● **EXERCISE BRIEF**
Everything from the opening line of the listing below to the line that has "font-family: none ->", inclusive, should be returned exactly, except the pictures.

● **INFORMATION**
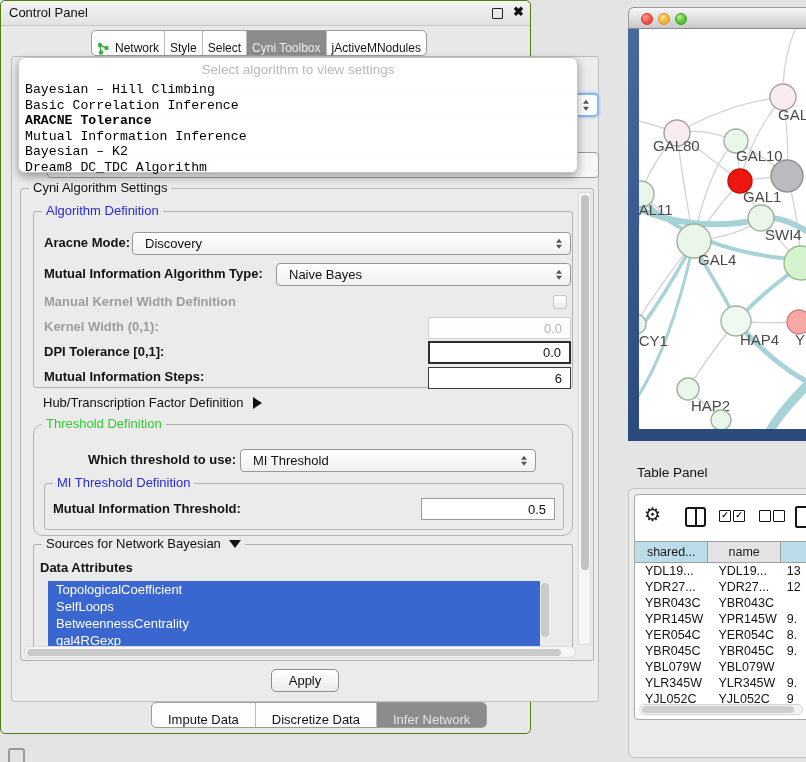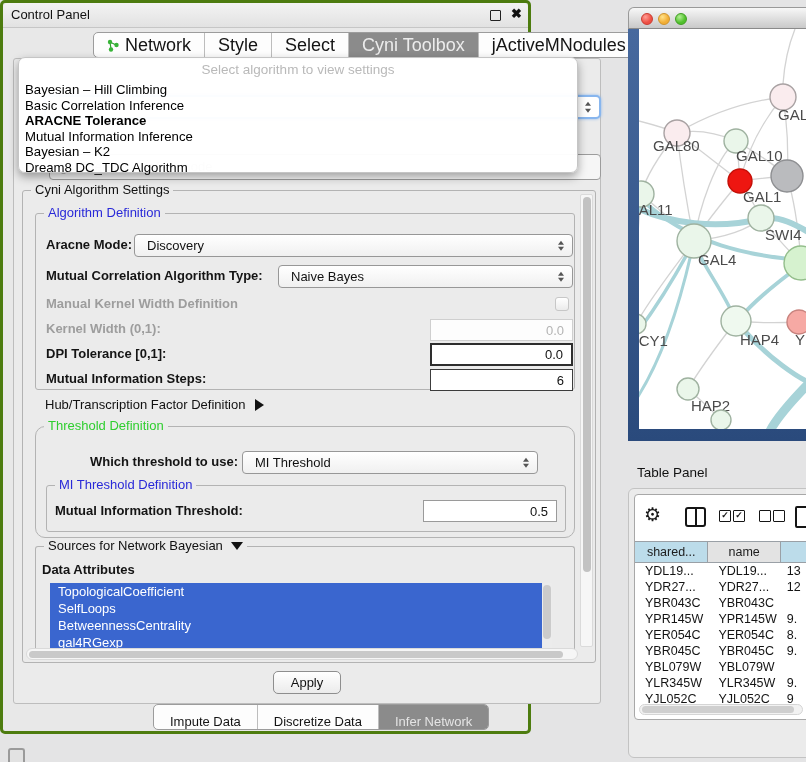"Control Panel" .cp { border: 3px solid #4d7c0f -> 1px solid #4d7c0f }
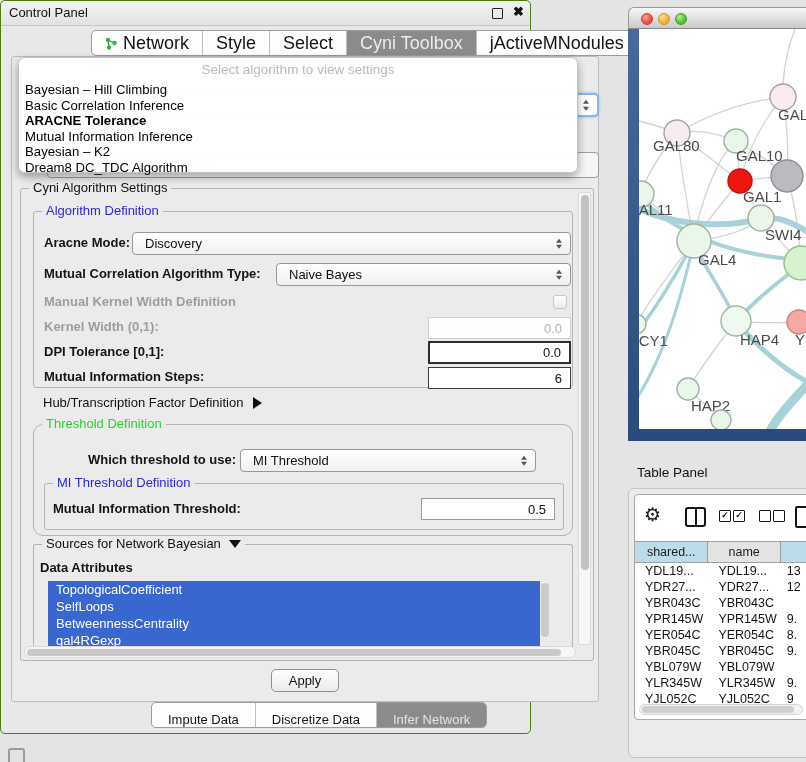"Network" .cp-tab { align-items: center -> flex-end; font-size: 18px -> 12px; padding: 0 13px -> 0 5px }
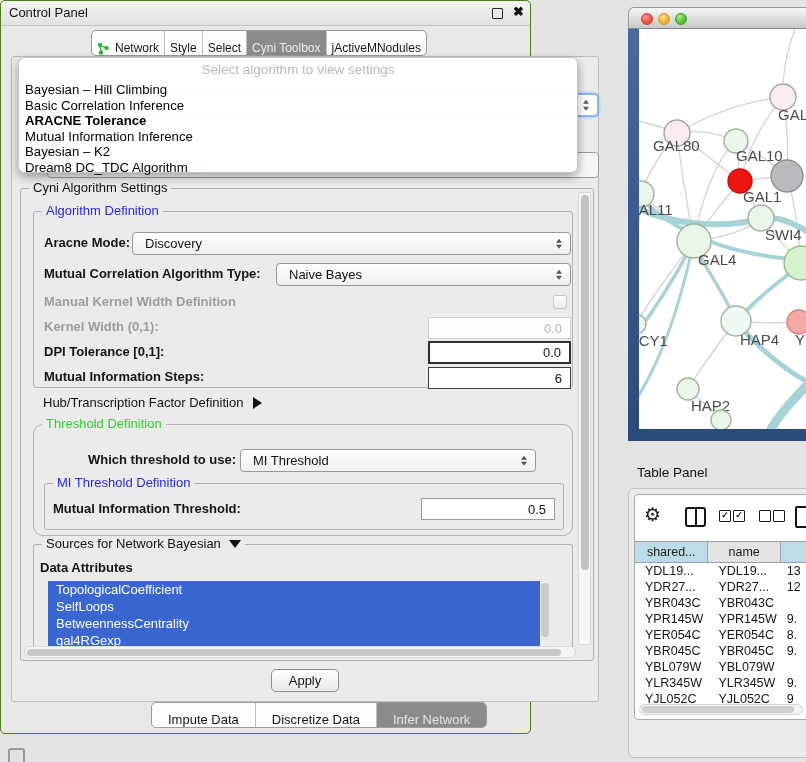"Bayesian – Hill Climbing" .dd-item { font-family: none -> Liberation Mono, monospace }
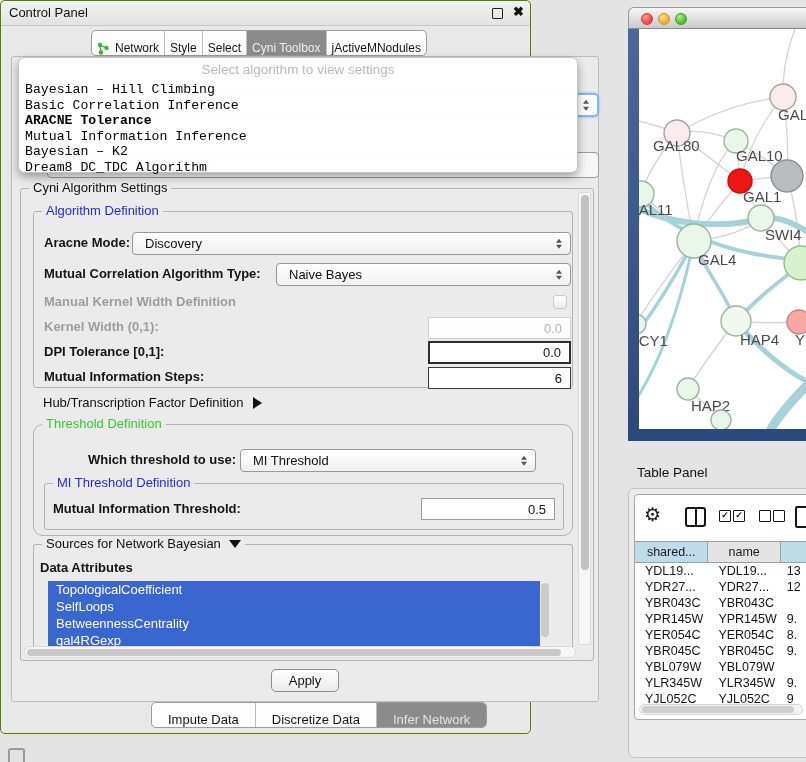"Mutual Correlation Algorithm Type:" span.lbl { text: Correlation -> Information }
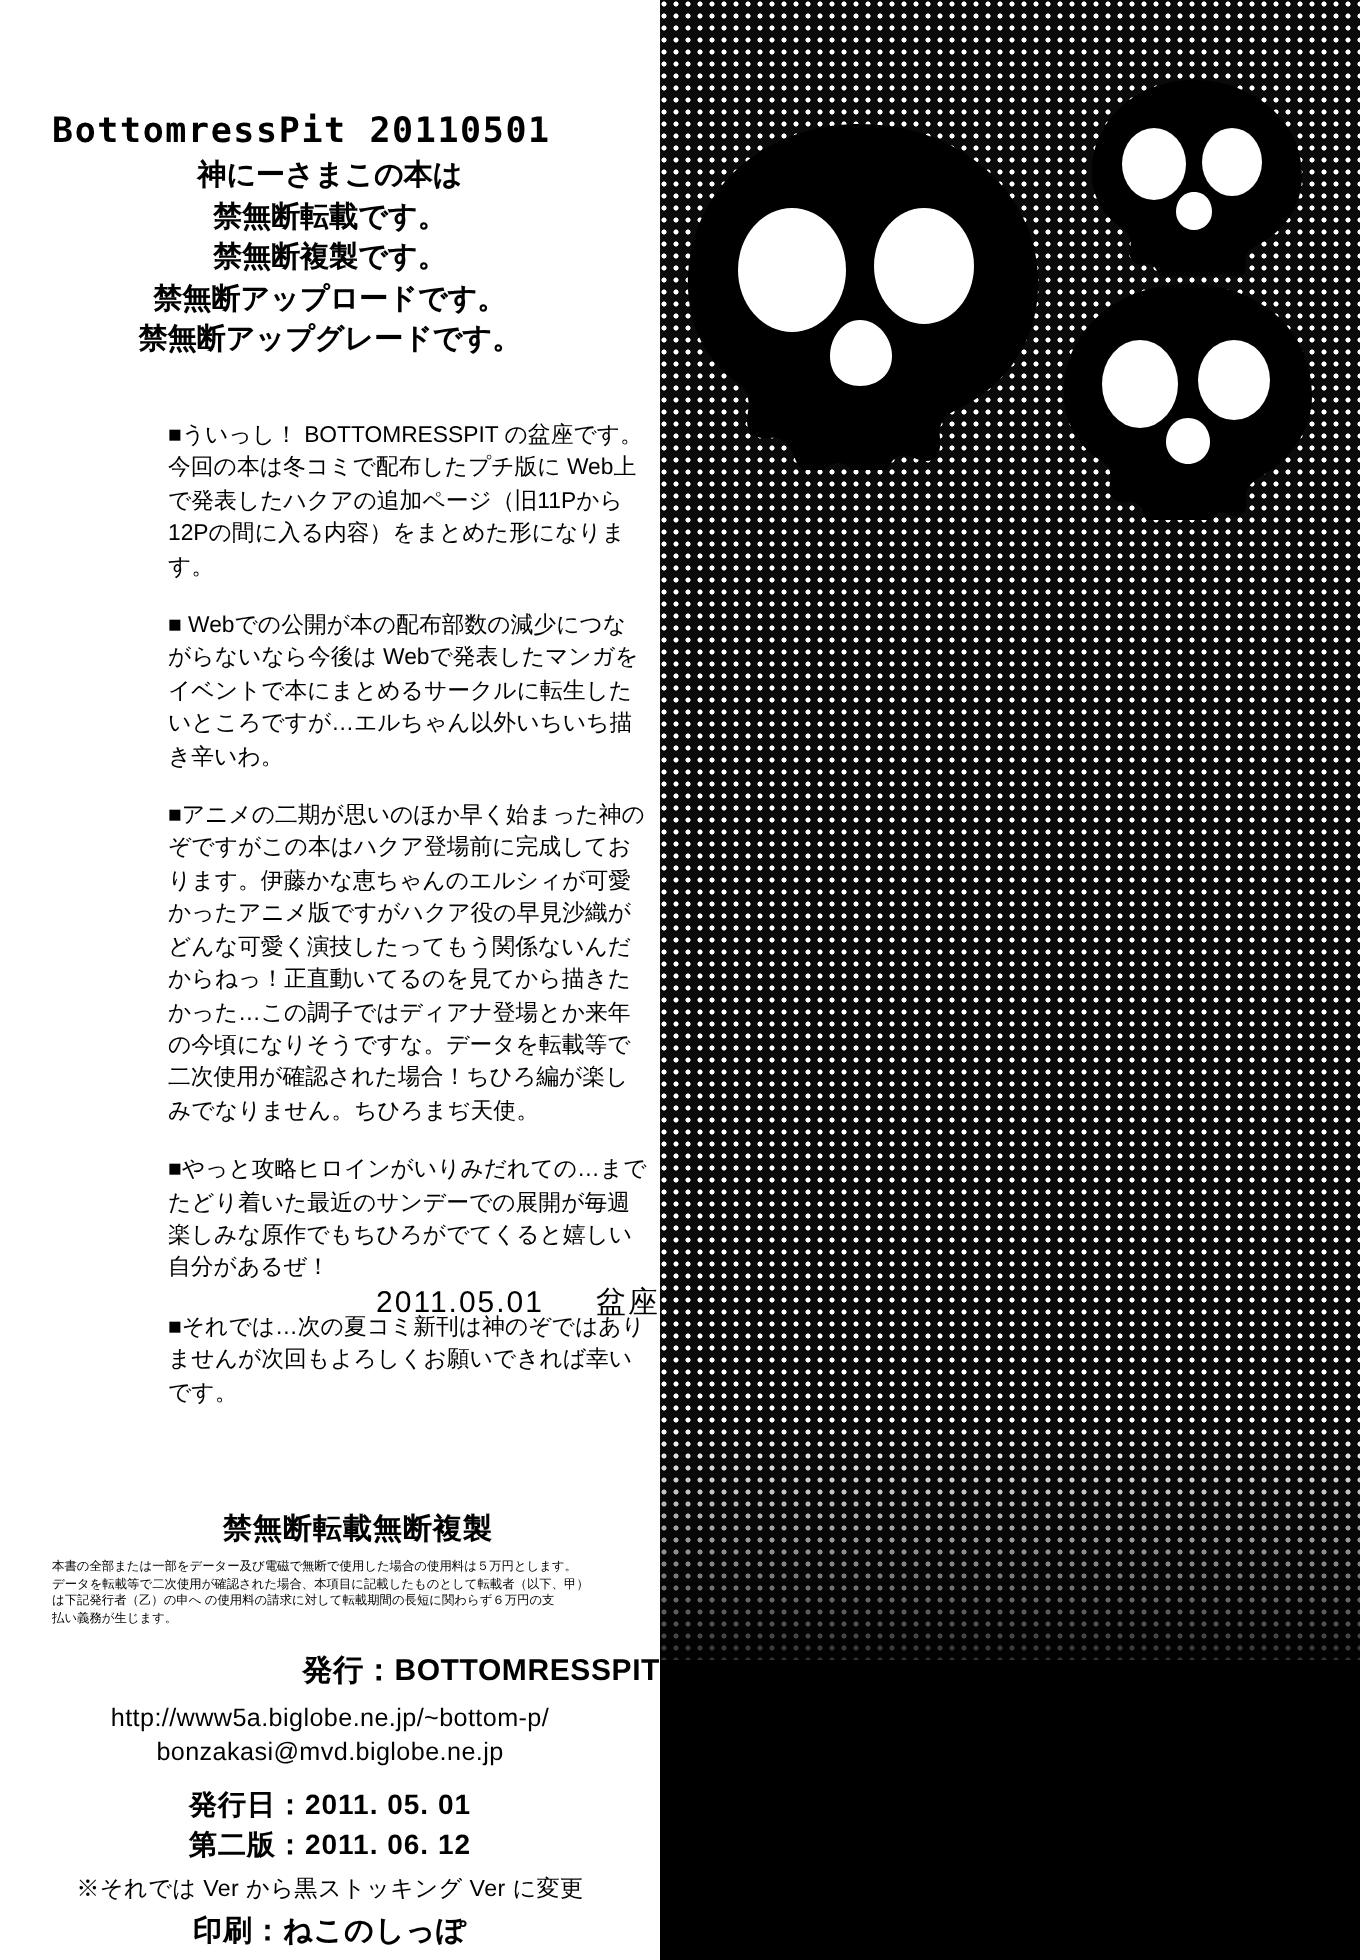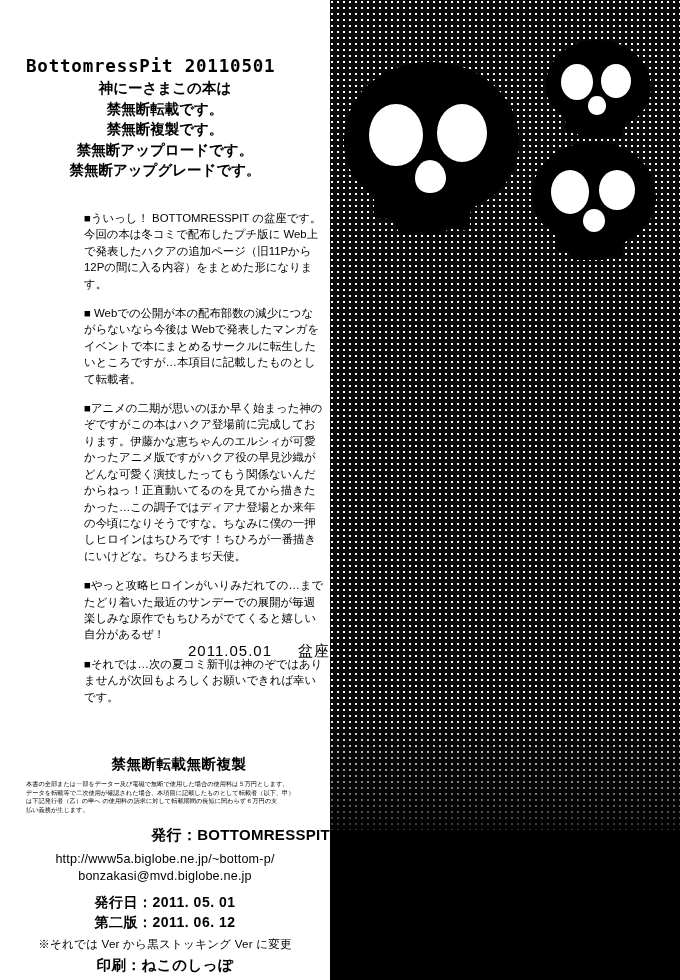"■ Webでの公開が本の配布部数の減少につながらないなら今後は" p { text: 本項目に記載したものとして転載者 -> エルちゃん以外いちいち描き辛いわ }
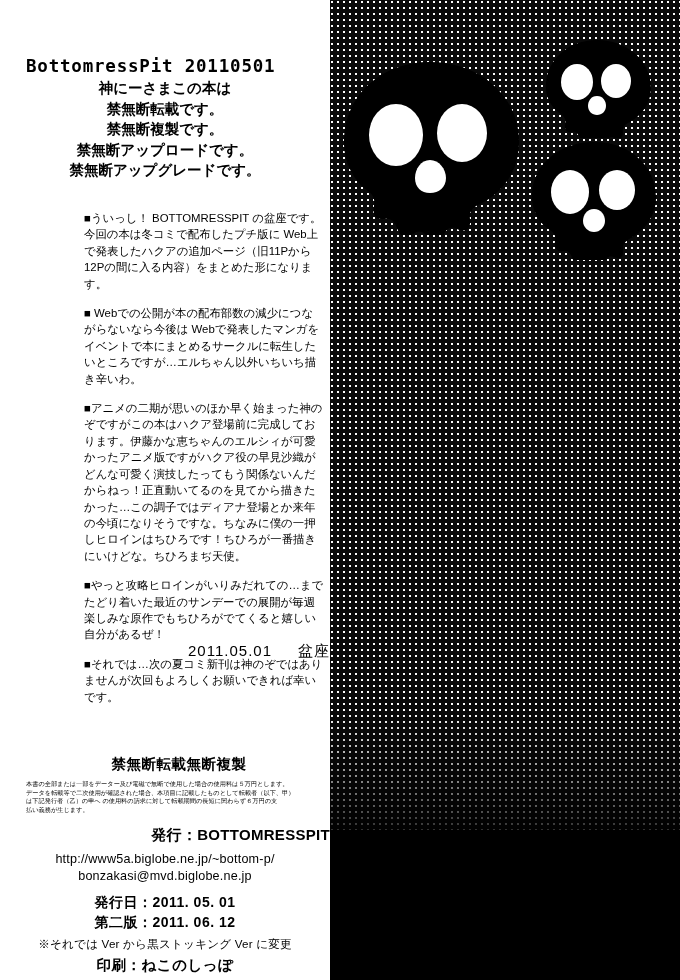"■アニメの二期が思いのほか早く始まった神のぞですがこの本はハクア登場前に完成して" p { text: ちなみに僕の一押しヒロインはちひろです！ちひろが一番描きにいけどな -> データを転載等で二次使用が確認された場合！ちひろ編が楽しみでなりません }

● **PROBLEM SOLUTION**
"Control Panel" .cp { border: 3px solid #4d7c0f -> 1px solid #4d7c0f }
"Network" .cp-tab { align-items: center -> flex-end; font-size: 18px -> 12px; padding: 0 13px -> 0 5px }
"Bayesian – Hill Climbing" .dd-item { font-family: none -> Liberation Mono, monospace }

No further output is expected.